Contribution of the Pakistani community to the UK

Hokam and his family continued with their religion fasting but not praying as there was no time for them to pray as they were concentrating solely on earning enough money, although he does remember two people praying at Morris Motors where he worked. He did try to read Eid prayers but found it difficult as there were very few places to pray at the time; one place being on Speedwell Road. He recalls that people used to get together and book local halls to pray in, one man named Ashram Khan from Aston Cross was the first to announce that he was arranging a place for Eid prayers to be read, with a Bengali man as leader reading the prayers. Eventually the community decided that they needed a place to pray of their own and so got together and helped to fund the building of a local Mosque which was well used particularly by all members of the Muslim community.  Hokam also recollects that there was a lot of love and brotherhood in the early days within the community, with everyone new to the UK being in the same boat trying to get established in the UK with Pakistanis getting on well with the Bengalis and the few English that were living in the area at the time. The people living in Birmingham from the area around Balathi worked together to support their family and friends left at home, Hokam recalls them raising money for the renovation of the local road system by everyone contributing £10.00 towards the fund. He also recollects that when.  Choudhry Yousef who was campaigning for President came to the UK a delegation of people living in the UK from the Balathi area promised to support him in the election if he helped the village and the area to get electricity for the village, which he did.
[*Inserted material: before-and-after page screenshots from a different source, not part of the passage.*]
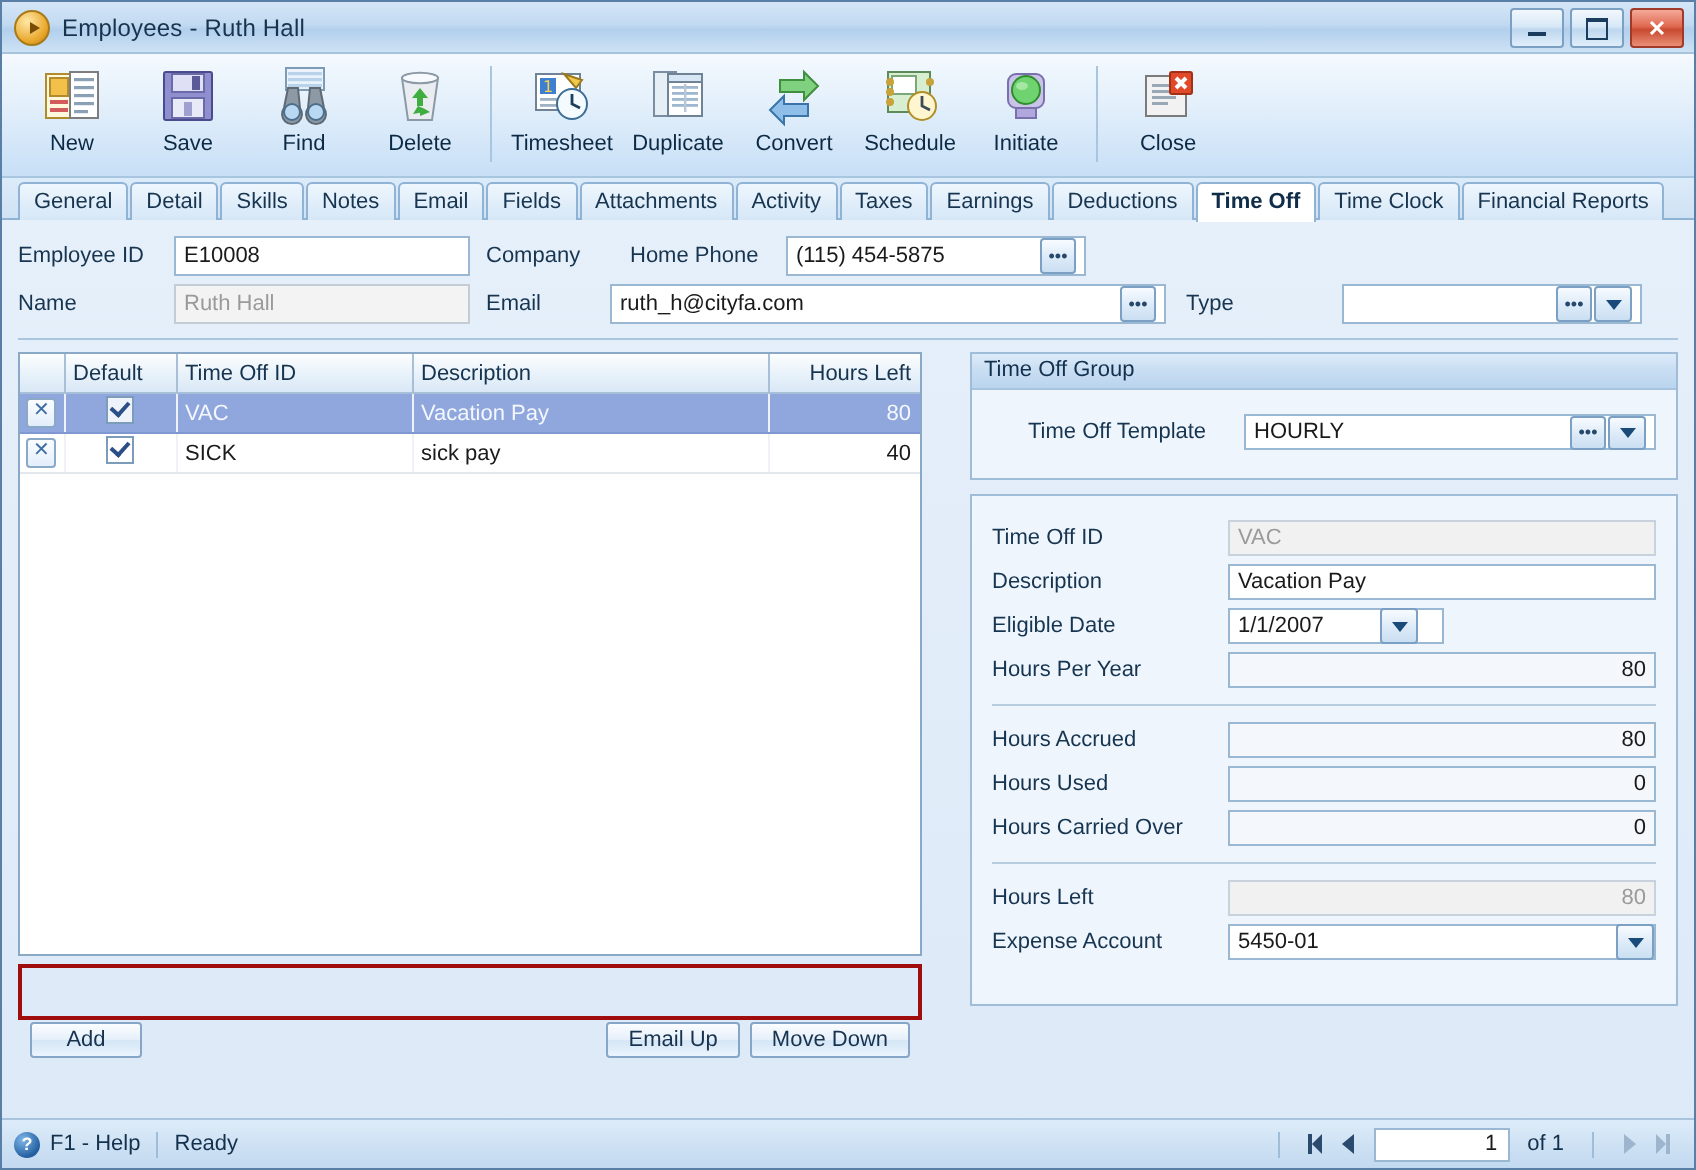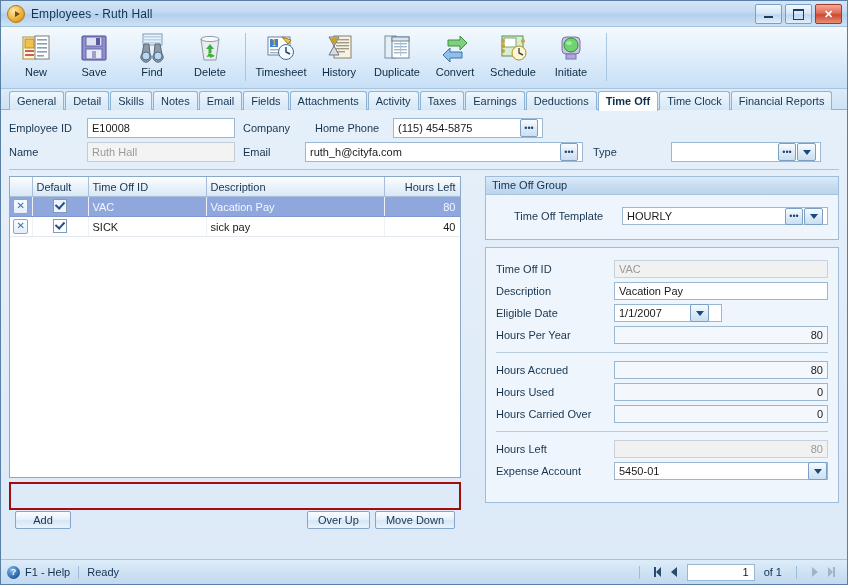--- a/index.html
+++ b/index.html
@@ -302,23 +302,6 @@
       <div class="tb-label">Timesheet</div>
     </div>
 
-    <div class="tb-item">
-      <div class="ico">
-        <svg width="32" height="32" viewBox="0 0 32 32">
-          <rect x="11" y="4" width="17" height="22" fill="#f6f2e6" stroke="#8a8068"></rect>
-          <g fill="#a39a84">
-              <rect x="13" y="7" width="13" height="1.4"></rect>
-              <rect x="13" y="10" width="13" height="1.4"></rect>
-              <rect x="13" y="13" width="13" height="1.4"></rect>
-              <rect x="13" y="16" width="13" height="1.4"></rect>
-              <rect x="13" y="19" width="9" height="1.4"></rect>
-            </g>
-          <path d="M6 5 h10 l-5 9 5 9 H6 l5-9 z" fill="#d8dde3" stroke="#6d7884"></path>
-          <path d="M7 6 h8 l-4 7 z" fill="#c7a02e"></path>
-        </svg>
-      </div>
-      <div class="tb-label">History</div>
-    </div>
 
     <div class="tb-item">
       <div class="ico">

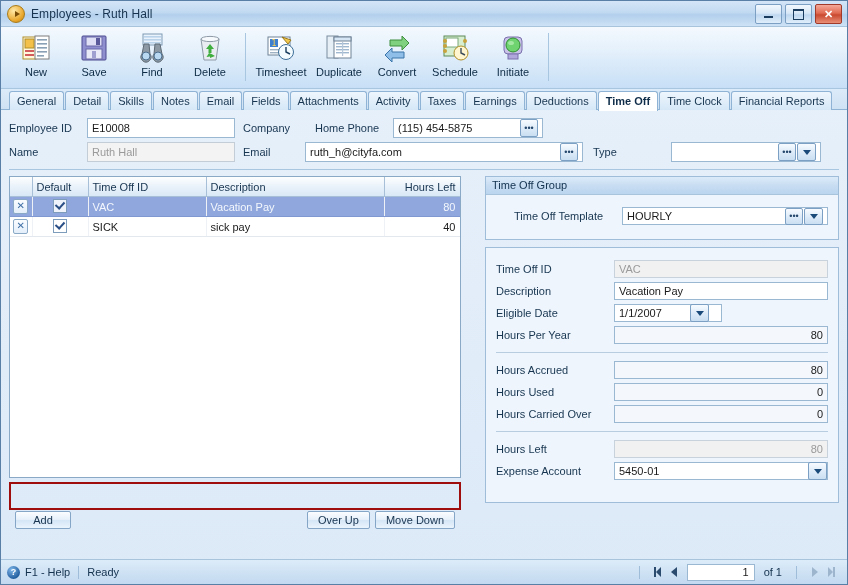--- a/index.html
+++ b/index.html
@@ -363,6 +363,22 @@
 
     <div class="tb-sep"></div>
 
+    <div class="tb-item">
+      <div class="ico">
+        <svg width="32" height="32" viewBox="0 0 32 32">
+          <rect x="5" y="6" width="20" height="20" fill="#f2f2f2" stroke="#7b7b7b"></rect>
+          <g fill="#9aa8b5">
+              <rect x="8" y="10" width="12" height="1.5"></rect>
+              <rect x="8" y="13" width="12" height="1.5"></rect>
+              <rect x="8" y="16" width="12" height="1.5"></rect>
+              <rect x="8" y="19" width="8" height="1.5"></rect>
+            </g>
+          <rect x="17" y="4" width="11" height="11" rx="1" fill="#e04a28" stroke="#a32f14"></rect>
+          <path d="M20 7 l5 5 M25 7 l-5 5" stroke="#fff" stroke-width="2"></path>
+        </svg>
+      </div>
+      <div class="tb-label">Close</div>
+    </div>
   </div>
 
   <div class="tabstrip">

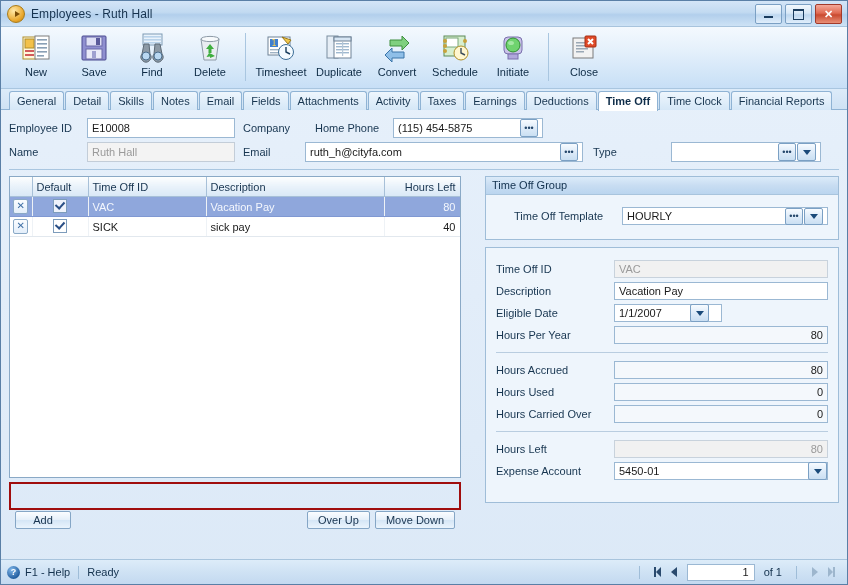--- a/index.html
+++ b/index.html
@@ -480,7 +480,7 @@
       <div class="btnrow">
         <div class="btn">Add</div>
         <div class="btn-right">
-          <div class="btn">Over Up</div>
+          <div class="btn">Email Up</div>
           <div class="btn">Move Down</div>
         </div>
       </div>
“The people in Pakistan have benefitted from us coming over here, we have created jobs for people over there and also support the poor people over there.  I am very happy that I came to England we have very beautiful houses in Pakistan which we could not have had if I was in Pakistan.  Our children have access to the same education that Quaid e Azam and Ilama Iqbal had they paid for it but for our children it’s free. We still keep in touch with our roots and regularly visit Pakistan.  We go nearly every year and stay for a while. The third generation are not happy to go back and will sell their ancestral land.  If you earn a lot of money it doesn’t just benefit yourself and your family but also your area.  We came from balathi but the local people have benefitted through jobs as we have had a lot of things built there like mosques, schools houses obviously if they don’t want to work that is a different matter.  We also support the poor people there by giving them money.  My children also help the poor people.  This is because we have come here to the UK.”

We used to do lots of overtime.  They used to ask us if we wanted overtime when the foreman came to me as he used to tick us of on the list he said I know you are not going to say no I don’t know why I bother asking.  I said just tick me of as I get bored at home.  The first person died in 1957 and he was buried here then another one died from Batli and he was also buried here.  The first bodies that were flown over were in 1962.  The neighbours were also really good one of our neighbours had a van and he used to give us a lift to work.  That is how nice people were.  I am happy I came here we have better houses now but we have left everything behind.